80 Funny Pirate Jokes That "Arrrgh" Total Hidden Treasures
These Jolly Roger jokes will have you and your first mate in stitches.
"Talk Like a Pirate Day" only comes around once a year (Sept. 19, to be exact.) But it's never a bad time to brush up on yer best pirate humor. To get ye old scalawags started, we've rounded up a list of funny pirate jokes that will have ye laughing yer booty off from here to the Caribbean. Just take a hook—ahem, look—yourself!
Cheesy Pirate Jokes
- Why does it take pirates so long to learn the alphabet? Because they can spend years at C!
- Why did the pirate give up playing golf? Because he kept hooking the ball!
- Why was it so hard to call the pirate on the phone? Because he left it off the hook!
- Where's a pirate's favorite place to eat breakfast? IHOP!
- What do you call a pirate's hairstyle? A crew cut!
- Did you hear about those pirate ships that were by the Ottoman Empire and tried for thievery? Regrettably, all hands were lost!
- Did you hear about the famous pirate who stole from the rich and gave to the poor? His name was Robin Hook!
- What happened when Bluebeard fell overboard in the Red Sea? He got marooned!
- Why does the pirate carry his sword? Because swords can't walk!
- What do you call a stupid pirate? The pillage idiot!
- Why couldn't the pirates play cards? Because the captain was standing on the deck!
- Which Star Wars character do pirates like the most? Arrrrrgh-2-D2!
- What do pirates do on Black Friday? Shop the sails!
- How do pirates make their money? By hook or by crook!
- Why did the pirate have to go to the apple store? To get a new iPatch!
- Why did the pirate cross the road? To get to the second-hand shop!
- What print do pirates wear on their socks? Arrrrgghyle!
- What do ye call a pirate with two eyes and two legs? A rookie!
- What shivers at the bottom of the ocean? A nervous wreck!
- Which restaurant did the buccaneer go out to for dinner? Long John Silver's!
- What's orange and sounds like a parrot? A carrot!
- What did the pirate say on his 80th birthday? "Aye matey!"
Pirate Jokes About Drinking
- Where do pirates go for a drink? The sand bar!
- What's the difference between a hungry pirate and a drunken pirate? One has a rumbling tummy, and the other has a tumbling rummy!
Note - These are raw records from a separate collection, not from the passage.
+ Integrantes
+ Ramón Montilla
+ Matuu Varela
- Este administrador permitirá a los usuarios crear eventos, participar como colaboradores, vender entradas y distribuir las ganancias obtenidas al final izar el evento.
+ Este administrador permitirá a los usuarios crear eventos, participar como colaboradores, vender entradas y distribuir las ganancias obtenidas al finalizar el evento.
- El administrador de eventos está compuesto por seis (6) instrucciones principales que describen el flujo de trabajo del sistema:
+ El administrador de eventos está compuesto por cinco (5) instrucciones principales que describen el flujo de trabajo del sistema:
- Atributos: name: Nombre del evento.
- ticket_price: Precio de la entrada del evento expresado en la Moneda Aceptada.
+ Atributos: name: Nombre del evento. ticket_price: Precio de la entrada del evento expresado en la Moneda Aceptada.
- What do pirates say to motivate each other during a race? "Rum bottle, RUM!"
- What drink do pirates prefer even more than rum? Port!
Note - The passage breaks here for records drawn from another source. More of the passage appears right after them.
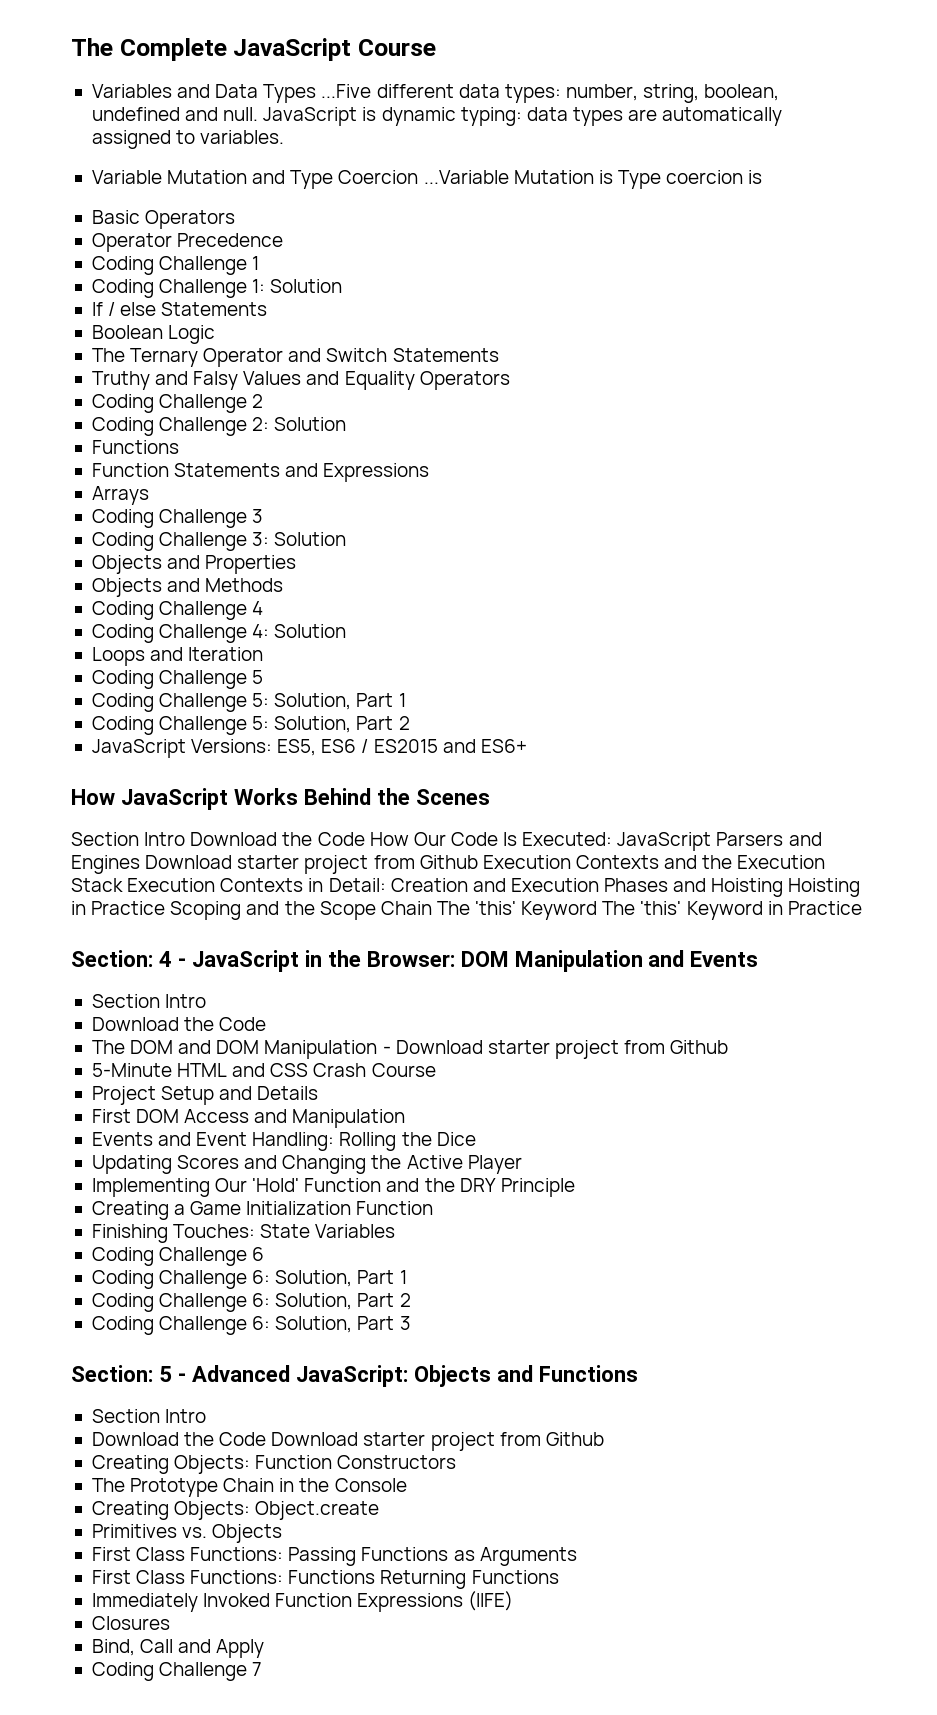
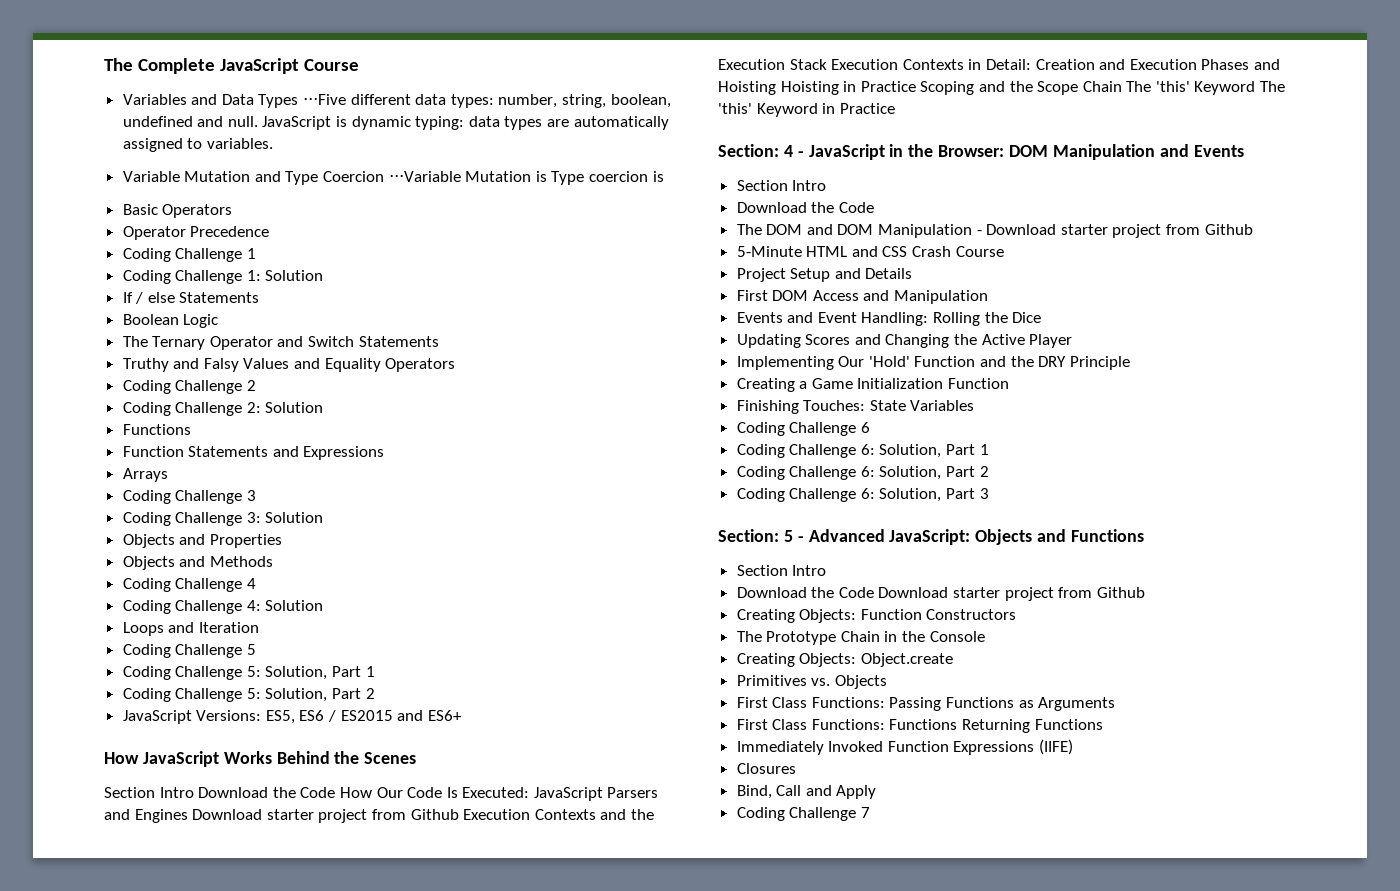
- Variables and Data Types ...Five different data types: number, string, boolean, undefined and null.
+ Variables and Data Types ⋅⋅⋅Five different data types: number, string, boolean, undefined and null.
- Variable Mutation and Type Coercion ...Variable Mutation is Type coercion is
+ Variable Mutation and Type Coercion ⋅⋅⋅Variable Mutation is Type coercion is

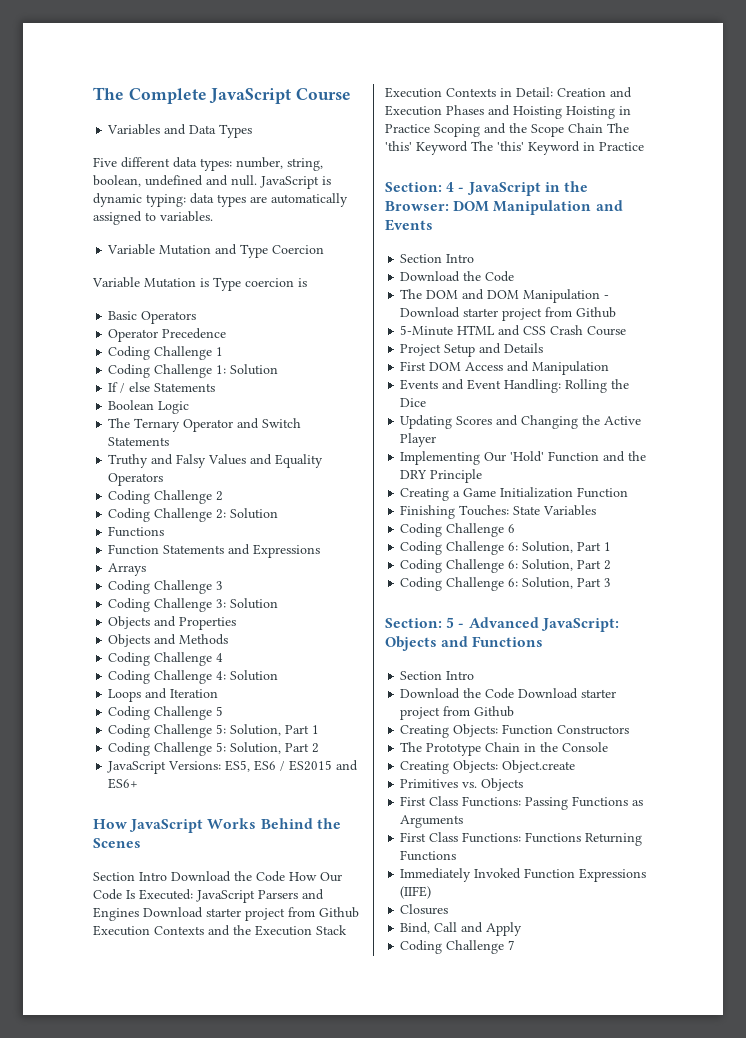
- Variables and Data Types ⋅⋅⋅Five different data types: number, string, boolean, undefined and null.
+ Variables and Data Types
+ Five different data types: number, string, boolean, undefined and null.
- Variable Mutation and Type Coercion ⋅⋅⋅Variable Mutation is Type coercion is
+ Variable Mutation and Type Coercion
+ Variable Mutation is Type coercion is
- Why did the pirate finally decide to stop drinking? Because he'd rum out!
- A pirate walks into a bar and at that moment he realizes he is wearing his eyepatch on the wrong eye!
- What's a pirate's favorite type of music? Rum & Bass!
- Why do pirates love to be at sea? Because they are aqua-holics.
- How much rum does it take to make a pirate drunk? A Galleon!
- Why does a pirate prefer to drink in a bar that serves rum, instead of gin? Because it has mo'lasses!
Pirate Booty Jokes
- What's a pirate's favorite movie? Booty and the Beast!
- Why do pirates bury their treasure 18 inches under the ground? Because booty is only shin-deep!
- Why don't pirates go to strip clubs? Because they already have all the booty!
- How do pirates cover their booty? With plunderwear!
- What be a pirate's favorite body part? You'd think it would be the arrrrm, but he's rather fond of the booty!
- Why did the pirate wear camouflage underwear? To hide his booty!
- Why do pirate ships go so fast? Because they're hauling booty!
- The pirate accidentally butt-dialed his ex last night. He swears it was the only booty call he's ever made!
- Why did the kid pirate get kicked out of class? Because he wouldn't stop talking about his booty!
- Why are pirates never cremated when they die? Because they always bury their booty!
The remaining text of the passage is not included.